Take a deep breath and another.

Remember that they are both adults and if this blows up on him, it really will not be your daughter's fault.

"Something like this" might not be "accepted" where you are from but, really, in the scheme of things, does that matter?
She is your daughter.

She found a way of making money that does not involve being modest.

Your daughter caught you off guard, you answered in such a way that your disapproval registered loud and clear.
Now it is time to do damage control.

Your daughter will speak to you again if you can convey that you were concerned and not disappointed in her.

But you are going to have to wrap your head around the facts:
You didn't fail your daughter in some way.
Your daughter isn't failing you.

And until you (over)reacted your daughter must have thought the 2 of you had an amazing relationship to tell you that.

Now your relationship isn't what she thought it was.
Fix it.

(and don't mention the risk to boyfriend's job again.)

Edit to add: Please remember, you are in a power-exchange relationship.
To many people in society at large, that would be more "unconventional" than stripping.




displeased -> RE: Adult entertainment career and effects (8/20/2012 11:52:09 PM)

She has always been up front and honest with me about everything. She called me a few days ago out of the blue and told me she had something to tell me and she knew I would not be happy about it. The never speaking to me again happened today when I tried to have a rational conversation with her and asking if she would meet me for lunch or dinner to discuss it. At this point she said that if I had something to say then to say it on the phone. It was at that point that she said she does not wish to speak to me because I was not being open minded and I'm just not up with modern times and I'm just old.

Our relationship has been rocky off and on when she was younger but as an adult we had moved past all of it for the most part and I thought she was moving on with her life in a good way. This was a complete shock and blow to me. It was out of nowhere. I am not involved in her finances in any way so while I can tell her all I want about taxes and such she will just shut me off and tell me it's not my business and to leave her alone.

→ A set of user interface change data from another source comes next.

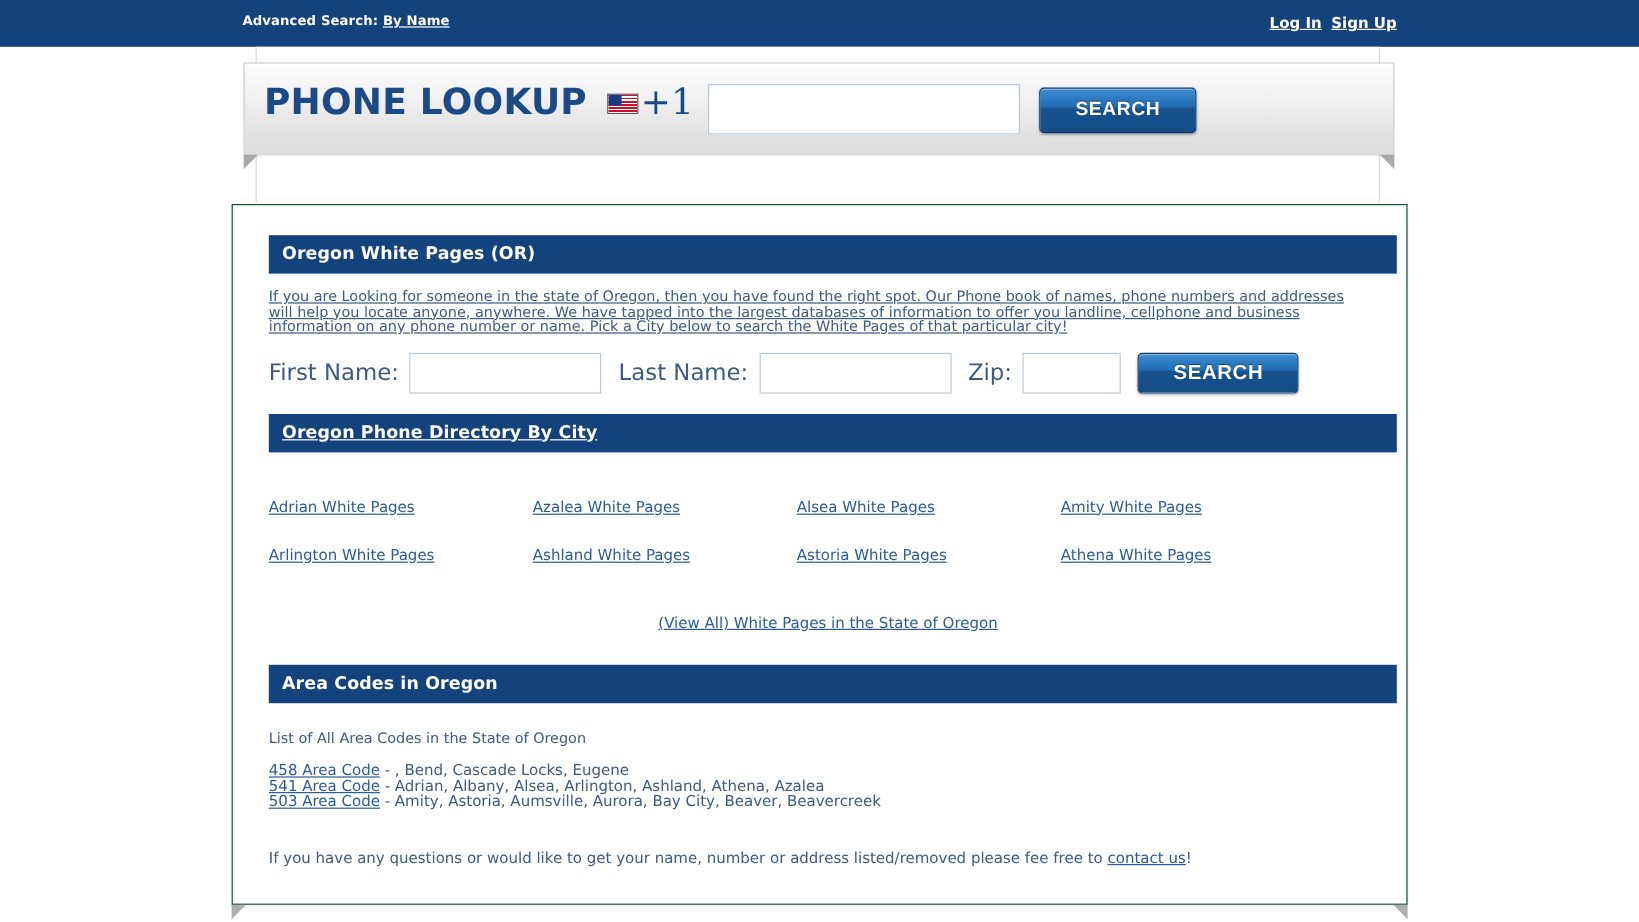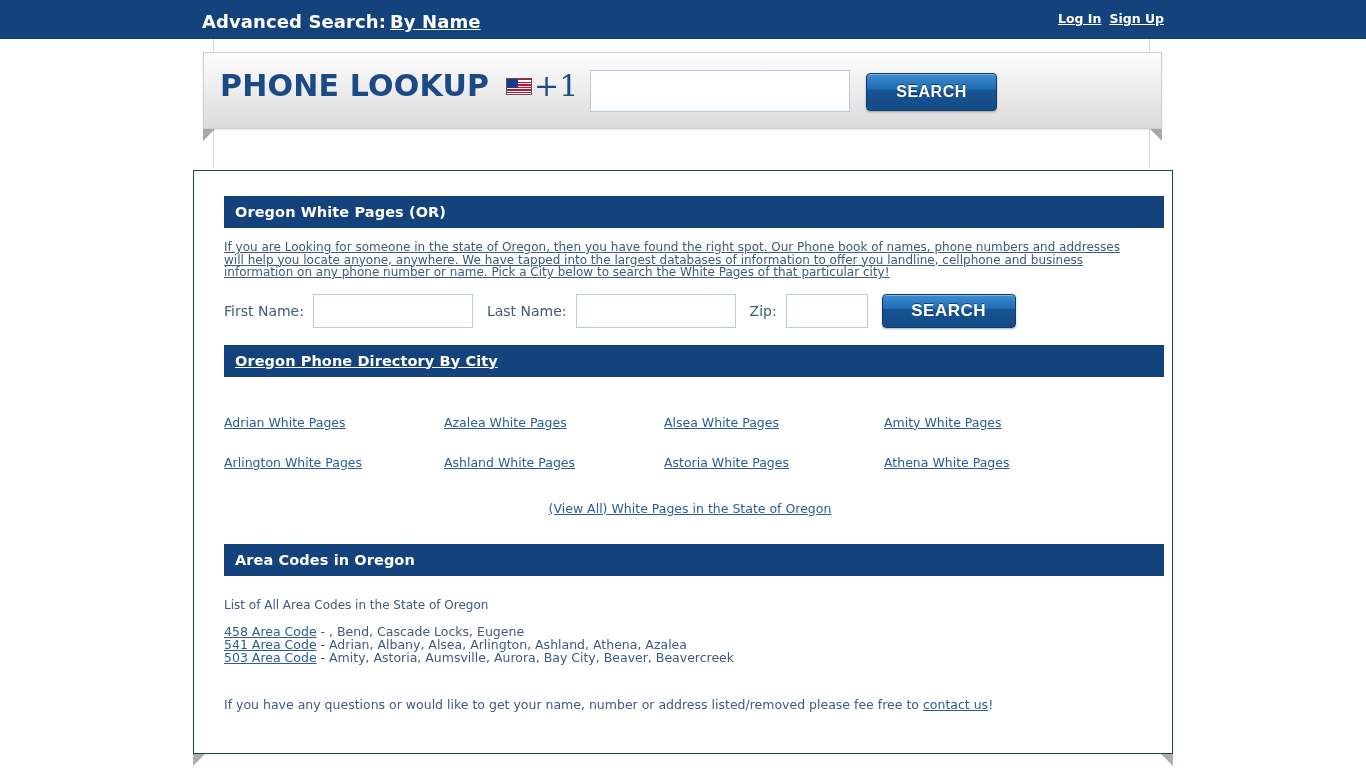--- a/index.html
+++ b/index.html
@@ -19,21 +19,21 @@
     background: #14427c;
     color: #ffffff;
   }
   .topbar-inner {
     position: relative;
     width: 1366px; height: 39px;
   }
   .adv-search {
     position: absolute;
     left: 202px; top: 11px;
-    font-size: 18px;
+    font-size: 11px;
     font-weight: bold;
     color: #ffffff;
     letter-spacing: 0.1px;
     white-space: nowrap;
   }
   .adv-search .lbl { font-weight: bold; }
   .adv-search a {
     color: #ffffff;
     text-decoration: underline;
     font-weight: bold;
@@ -224,21 +224,21 @@
 
   
   .name-row {
     margin-top: 13px;
     display: flex;
     align-items: center;
     height: 38px;
   }
   .name-row label {
     color: #3d5a80;
-    font-size: 14px;
+    font-size: 19px;
     font-weight: normal;
     white-space: nowrap;
   }
   .name-row input.txt {
     border: 1px solid #b6ccde;
     background: #ffffff;
     height: 34px;
     font-size: 14px;
     padding: 2px 6px;
     outline: none;
@@ -262,21 +262,21 @@
     grid-template-columns: 220px 220px 220px 220px;
     row-gap: 21px;
     padding-left: 0px;
   }
   .city-grid a, .viewall a, .ac-line a, .contact-line a {
     color: #2a5d96;
     font-size: 12.5px;
     text-decoration: underline;
   }
   .viewall {
-    margin-top: 27px;
+    margin-top: 37px;
     text-align: center;
     padding-right: 8px;
   }
   .viewall a { font-size: 12.5px; }
 
   .sec-header.area { margin-top: 27px; }
 
   .ac-intro {
     color: #3d5a80;
     font-size: 12px;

Yes you are right that there is nothing more I can do except wait it out. It's like watching a train wreck and not being able to do anything about it.




LadyPact -> RE: Adult entertainment career and effects (8/21/2012 12:05:18 AM)

Your profile is not found. Are you her father or her mother?




displeased -> RE: Adult entertainment career and effects (8/21/2012 12:23:09 AM)

I am her mother. I hid my profile because I am not seeking anything here. Just here to lurk for awhile.




RedMagic1 -> RE: Adult entertainment career and effects (8/21/2012 6:28:54 AM)

quote:

ORIGINAL: displeased
I was not being open minded and I'm just not up with modern times and I'm just old.

That seems like an accurate description of the situation to me.

Also, in a previous post, you said that your area is conservative, and such behavior was not accepted. "Not accepted" is not the same as "you're disowned." Farting loudly in a fancy restaurant is not accepted. Telling someone you supposedly love that you never want to see them again, ever, is on a whole other planet. Frankly, your use of the word "conservative" sounds like a code word for phony Christianity: talking big about sins, abominations, and how others are going to hell, but ignoring "Love thy neighbor as thyself" and "Judge not, lest ye be judged."




OsideGirl -> RE: Adult entertainment career and effects (8/21/2012 8:59:43 AM)

I have a friend that did porn to put herself through law school and then went on to be an entertainment lawyer.




TNDommeK -> RE: Adult entertainment career and effects (8/21/2012 11:46:31 AM)

Ha! Pissing on flowers and punching the elderly.




JeffBC -> RE: Adult entertainment career and effects (8/21/2012 12:09:24 PM)

quote:

ORIGINAL: displeased
She's just angry at me because she thinks I no longer respect her and that I am not being open-minded.

I agree with her.

So, at this point I'm just going to not contact her until she is ready to talk to me.
And you are prepared for that to be "for the rest of your life". Because that's what it was with me and my father.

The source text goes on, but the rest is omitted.